Is Gisele the "little tweak" his dad was referring to? That's not very nice.
Dramatic New Picture Surfaces Of Tom Brady Doing The Electric Slide
@tickenest: + 101 greyhounds
@ClueHeywood: The chances of contracting dysentery are roughly equal.
@tater: That's just pap-flash white. He's rockin his kicks.
Meanwhile, that same night, Belichick was schtuping some Jersey MILF in a motel somewhere near the Tick Tock Diner.
"The Tom Brady Story" Directed by Quentin Tarantino.

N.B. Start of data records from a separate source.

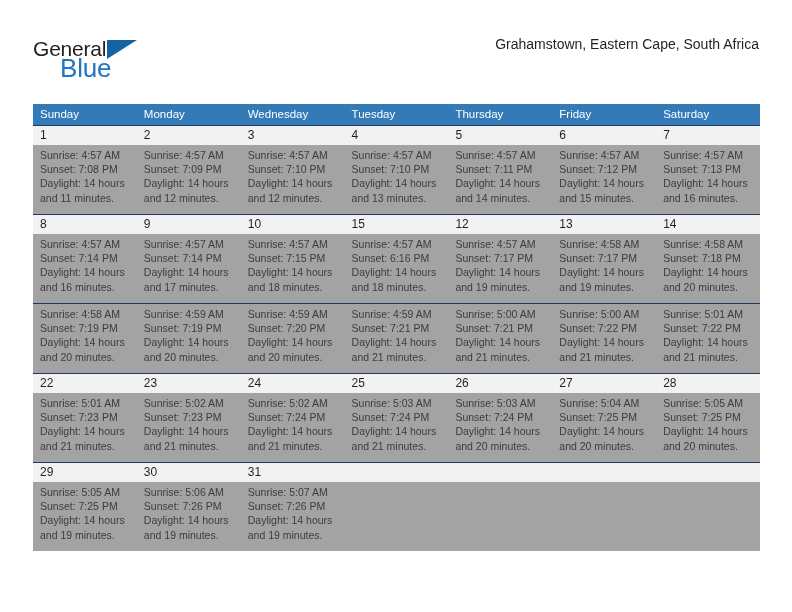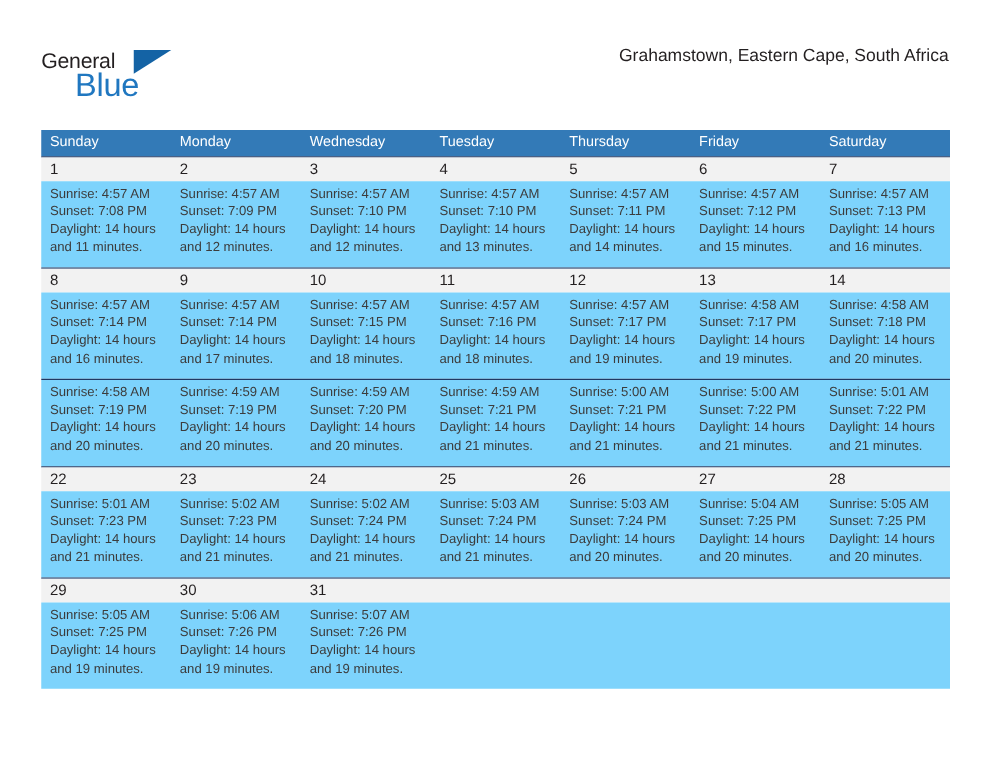"General" .logo-general { font-size: 17px -> 21px }
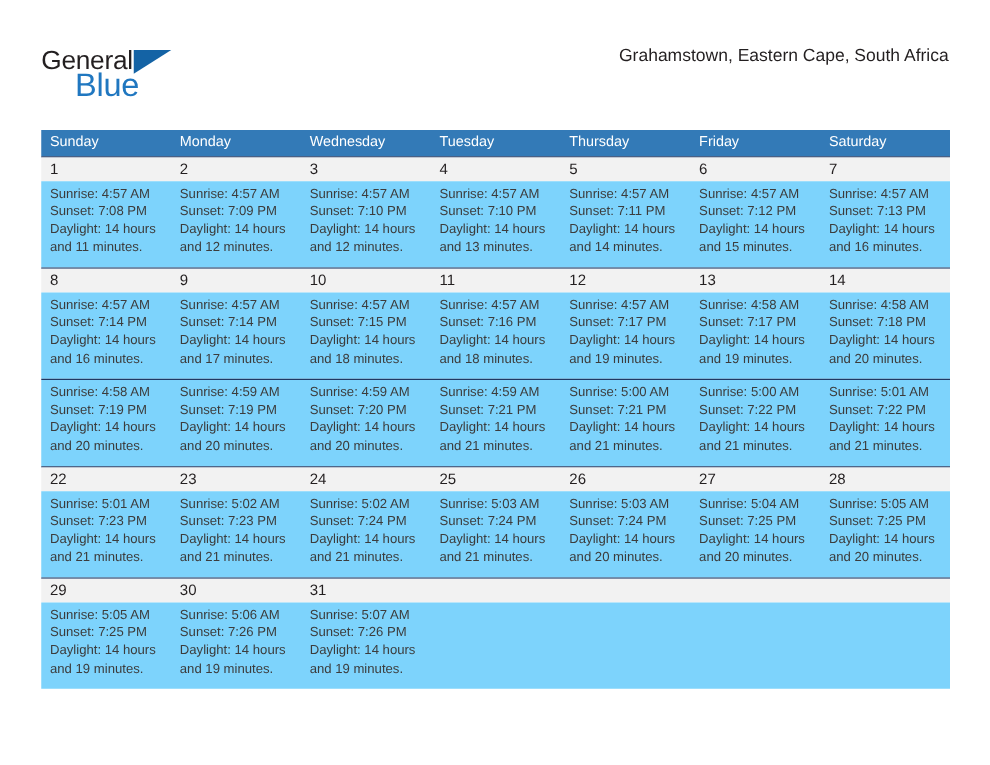"Sunrise: 4:57 AM" .week-body { background: #7dd3fc -> #a3a3a3 }
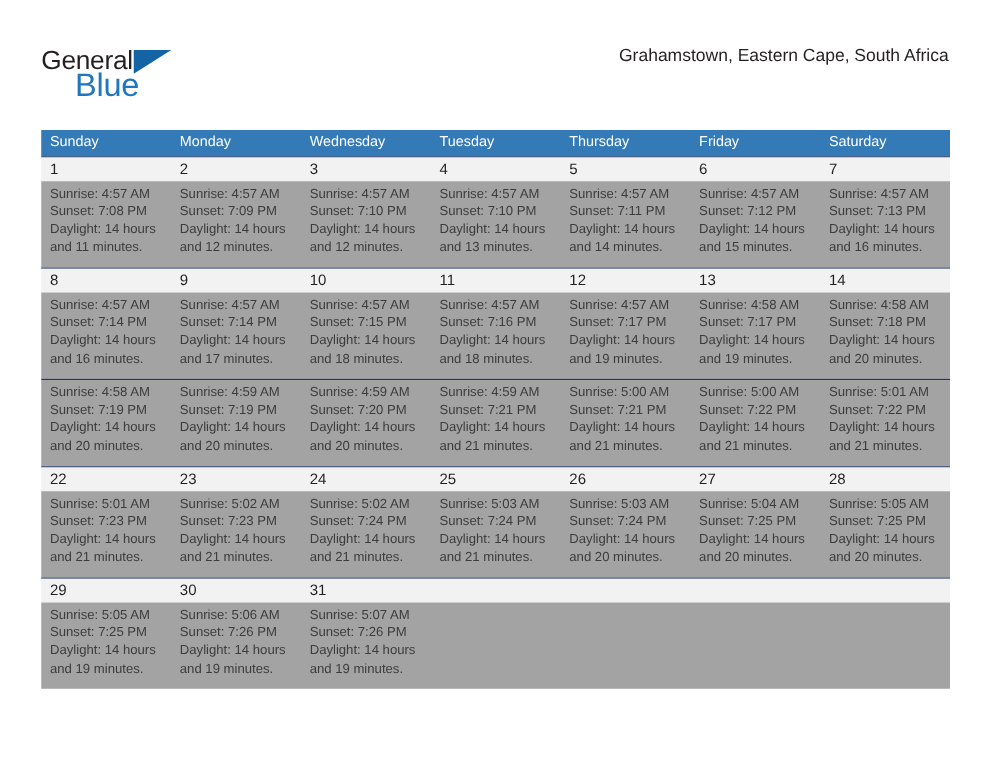"11" div.daynum { text: 11 -> 15 }
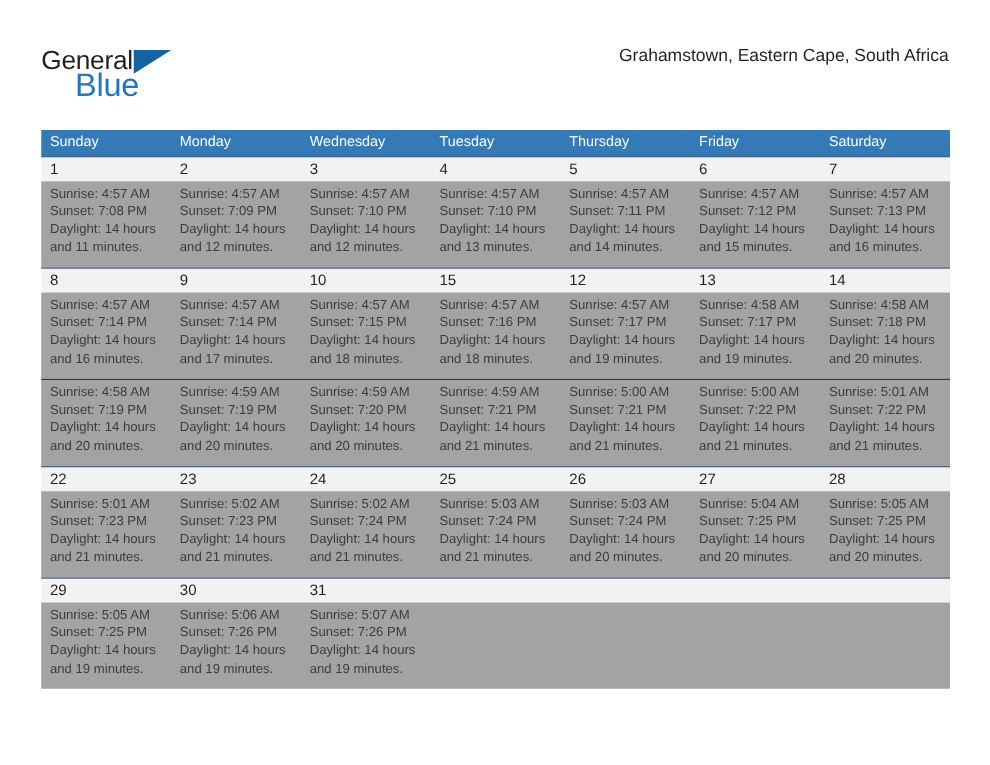"Sunset: 7:16 PM" div.line { text: 7:16 -> 6:16 }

Brady is reportedly borrowing Tomlinson's dark visor for the Super Bowl, but won't be borrowing Rivers's ACL
Do Archie and Tom Sr. have a bet that the father of the boy who doesn't win has to mow the other persons lawn in his wife's best sunday dress?
@UkraineNotWeak:
I wonder what Belichick's post-sex conversations are like.
"Well the difference this week was really the vagina."
Has Tom Brady ever actually seen or spent time with the bastard that he sired?
Can't an MVP quarterback and his supermodel girlfriend go to an exclusive night club in the media capital of the world without drawing some attention?
@SpecialKay: Does the cover of Us magazine count?